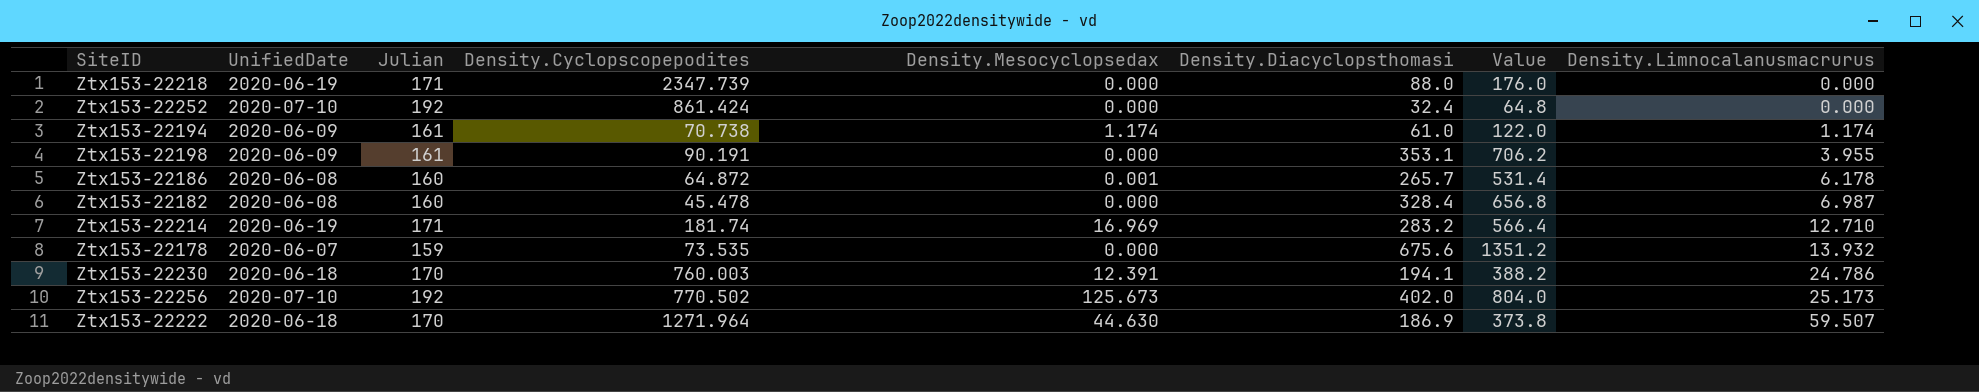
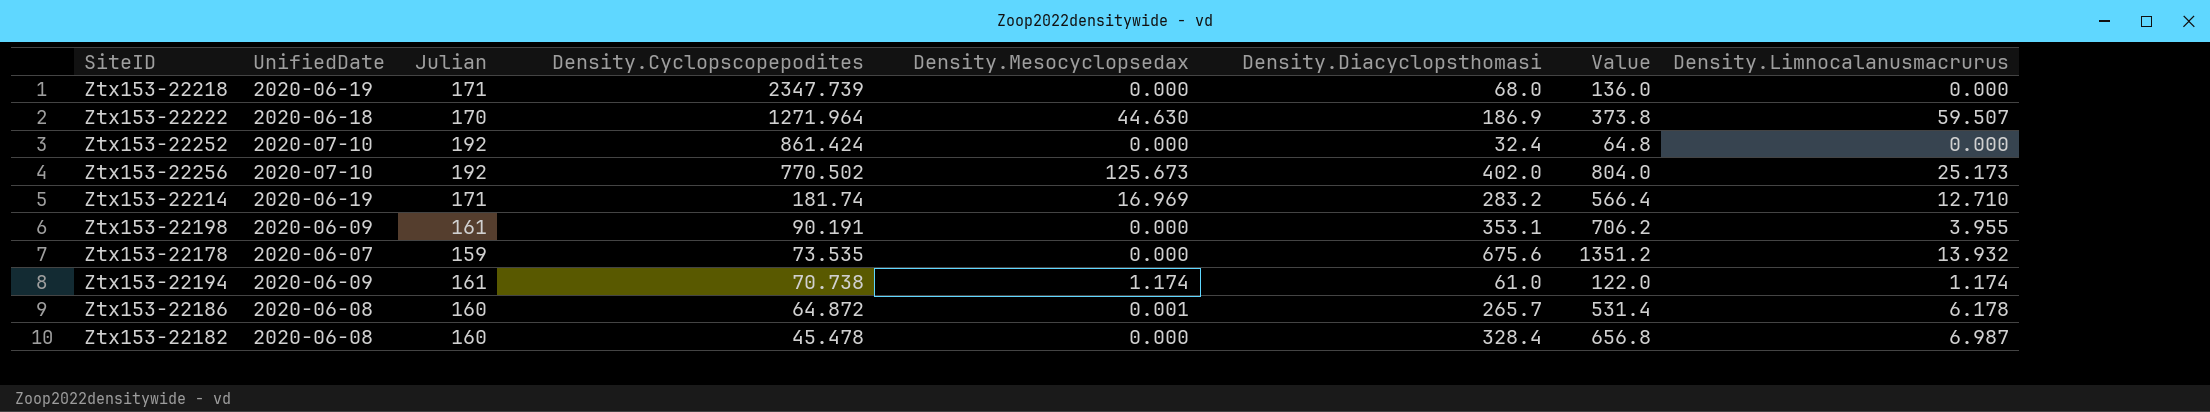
row order: Density.Limnocalanusmacrurus ascending -> Density.Cyclopscopepodites descending
row Ztx153-22230: 2020-06-18 | 170 | 760.003 | 12.391 | 194.1 | 388.2 | 24.786 -> none
Ztx153-22218 | Density.Diacyclopsthomasi: 88.0 -> 68.0
Ztx153-22218 | Value: 176.0 -> 136.0

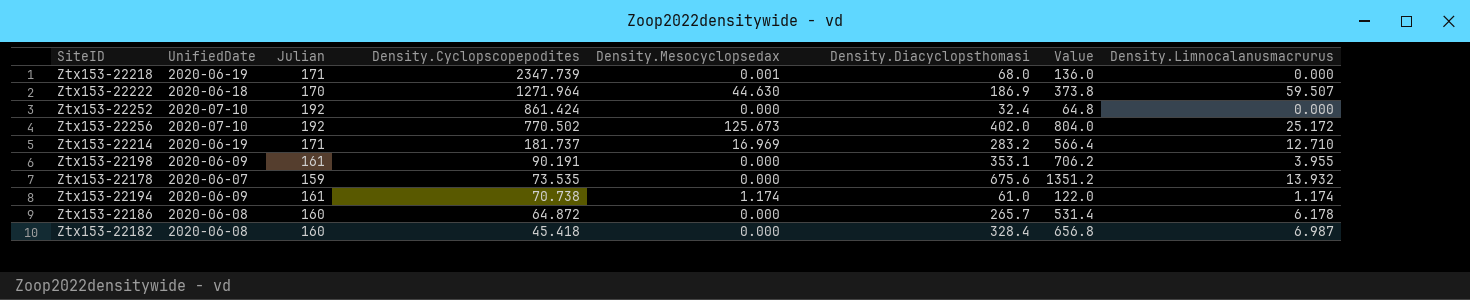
Ztx153-22218 | Density.Mesocyclopsedax: 0.000 -> 0.001
Ztx153-22256 | Density.Limnocalanusmacrurus: 25.173 -> 25.172
Ztx153-22214 | Density.Cyclopscopepodites: 181.74 -> 181.737
Ztx153-22186 | Density.Mesocyclopsedax: 0.001 -> 0.000
Ztx153-22182 | Density.Cyclopscopepodites: 45.478 -> 45.418

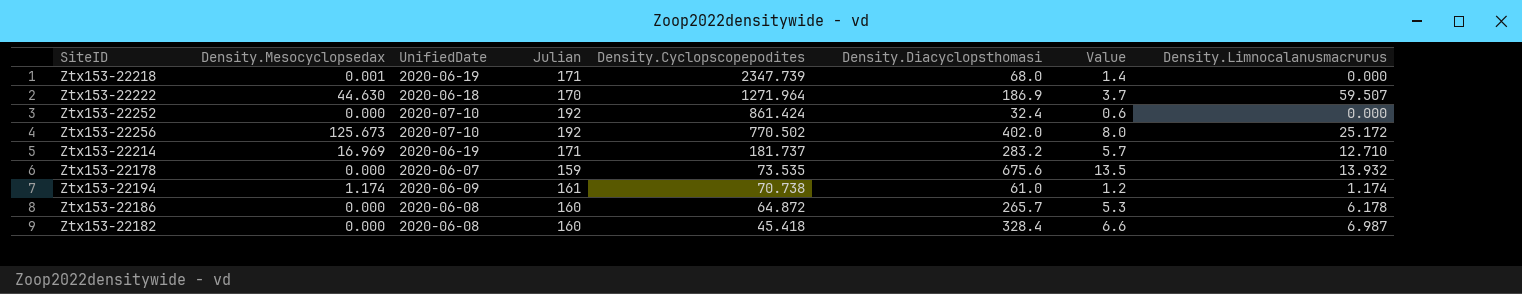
column Density.Mesocyclopsedax | position: 5 -> 2
column Value | formula: [Density.Diacyclopsthomasi] * 2 -> [Density.Diacyclopsthomasi] * 0.02
row Ztx153-22198: 2020-06-09 | 161 | 90.191 | 0.000 | 353.1 | 706.2 | 3.955 -> none

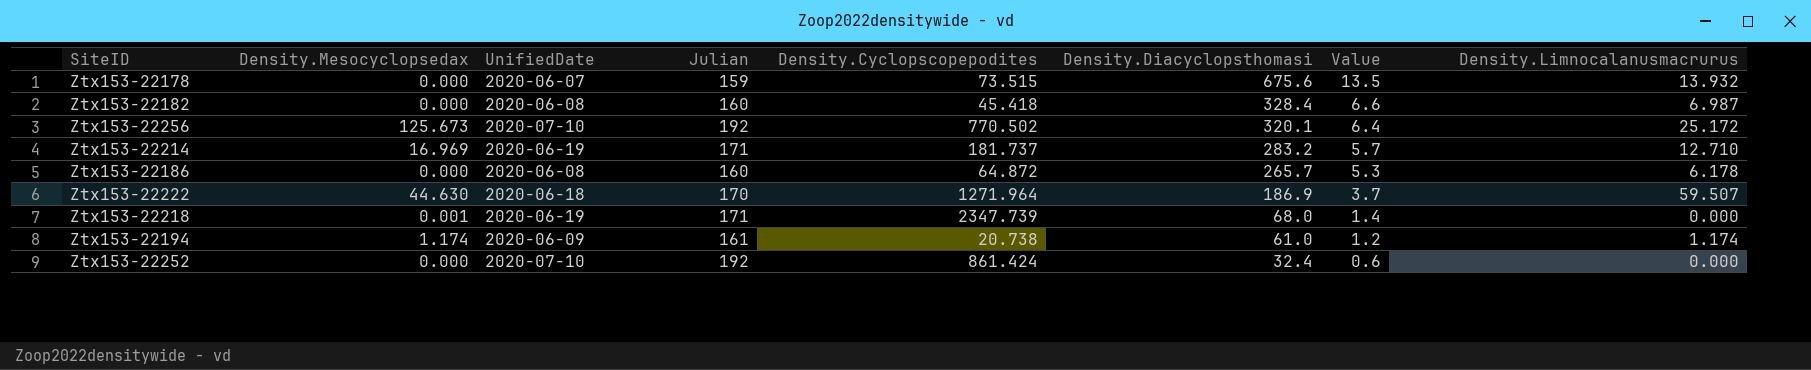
row order: Density.Cyclopscopepodites descending -> Density.Diacyclopsthomasi descending
Ztx153-22178 | Density.Cyclopscopepodites: 73.535 -> 73.515
Ztx153-22256 | Density.Diacyclopsthomasi: 402.0 -> 320.1
Ztx153-22256 | Value: 8.0 -> 6.4
Ztx153-22194 | Density.Cyclopscopepodites: 70.738 -> 20.738

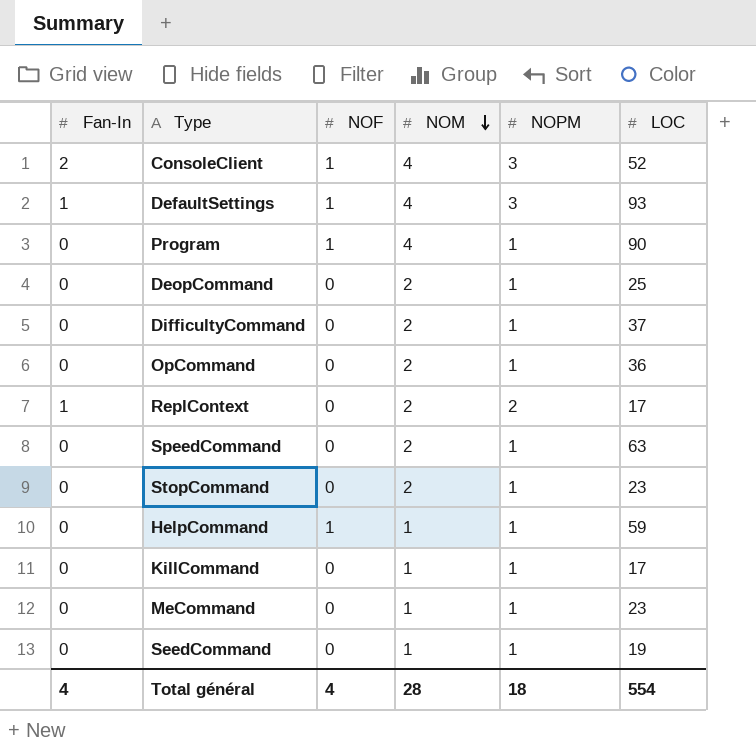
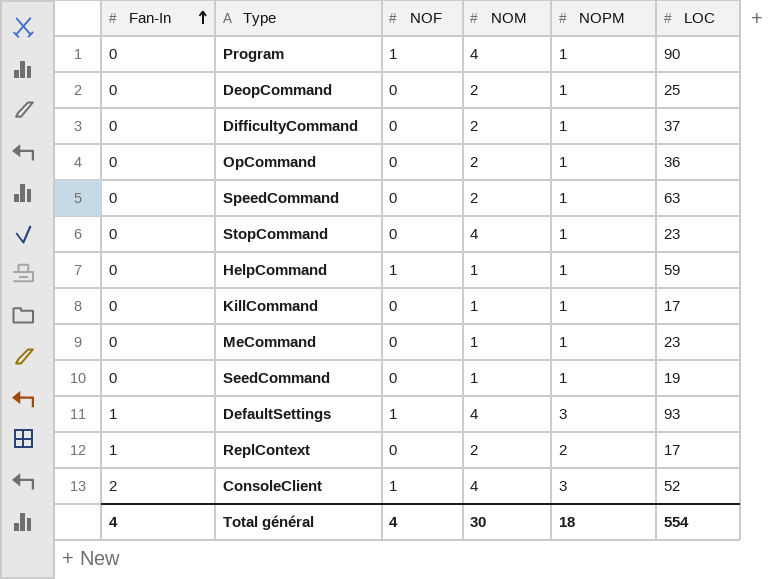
row order: NOM descending -> Fan-In ascending
StopCommand | NOM: 2 -> 4
Total général | NOM: 28 -> 30

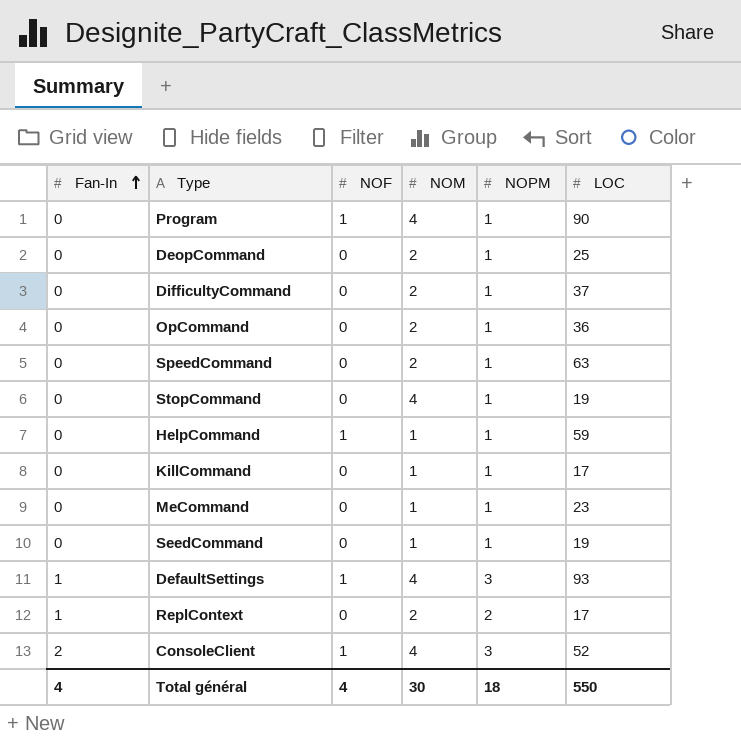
StopCommand | LOC: 23 -> 19
Total général | LOC: 554 -> 550

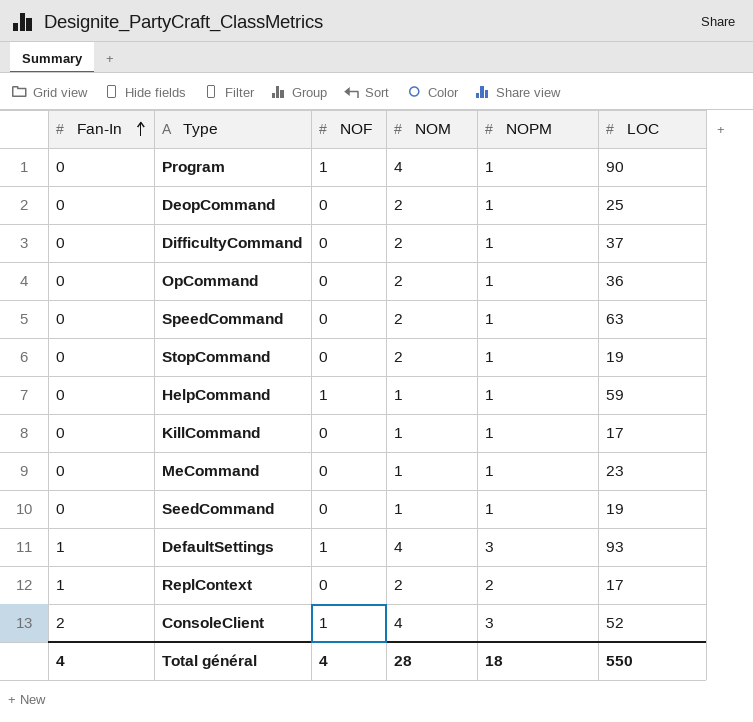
StopCommand | NOM: 4 -> 2
Total général | NOM: 30 -> 28

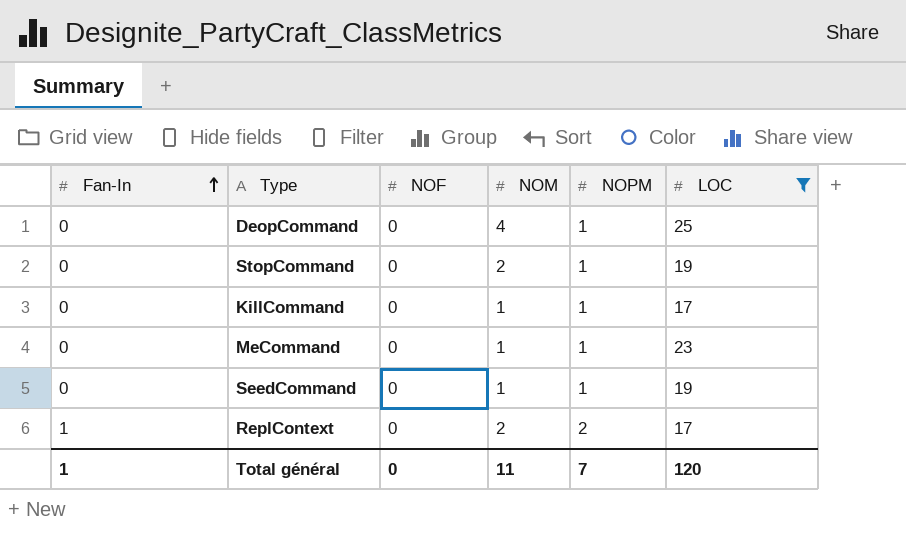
filter: none -> LOC <= 25
DeopCommand | NOM: 2 -> 4
Total général | Fan-In: 4 -> 1
Total général | NOF: 4 -> 0
Total général | NOM: 28 -> 11
Total général | NOPM: 18 -> 7
Total général | LOC: 550 -> 120

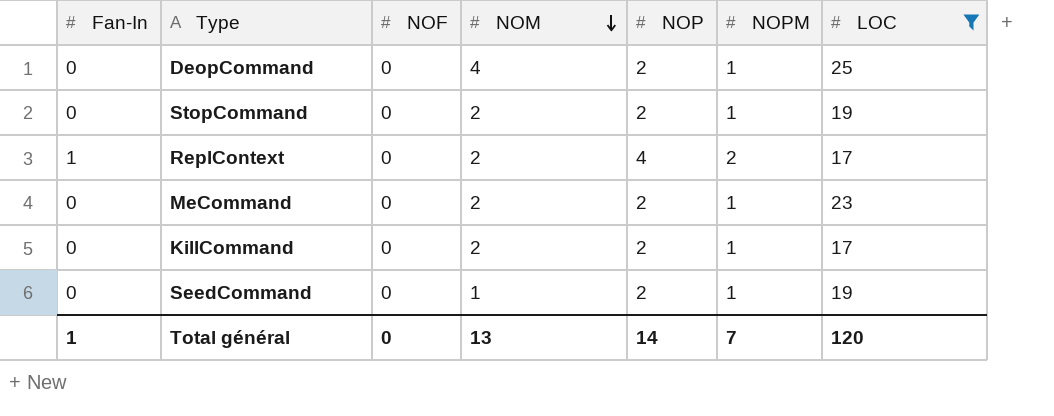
row order: Fan-In ascending -> NOM descending
column NOP | position: none -> 5
MeCommand | NOM: 1 -> 2
KillCommand | NOM: 1 -> 2
Total général | NOM: 11 -> 13

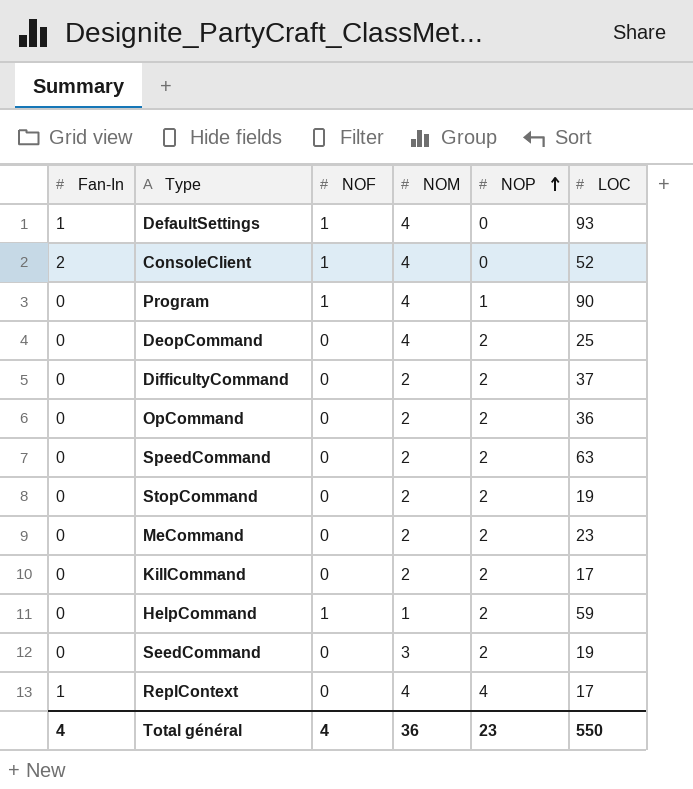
filter: LOC <= 25 -> none
row order: NOM descending -> NOP ascending
column NOPM | position: 6 -> none
SeedCommand | NOM: 1 -> 3
ReplContext | NOM: 2 -> 4
Total général | Fan-In: 1 -> 4
Total général | NOF: 0 -> 4
Total général | NOM: 13 -> 36
Total général | NOP: 14 -> 23
Total général | LOC: 120 -> 550

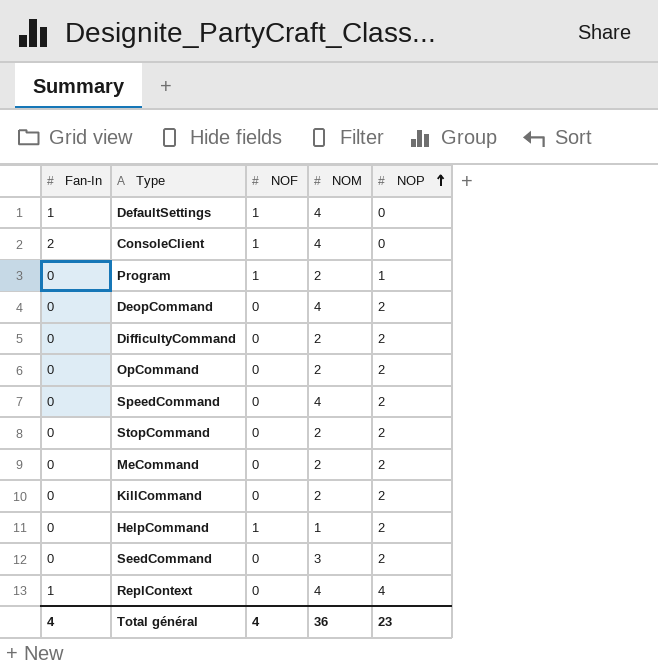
column LOC | position: 6 -> none
Program | NOM: 4 -> 2
SpeedCommand | NOM: 2 -> 4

----

_What to work on_
Some lines above may hold the word "NOPM"; say how many do, giving nothing besides the number.

_Result of the task_
2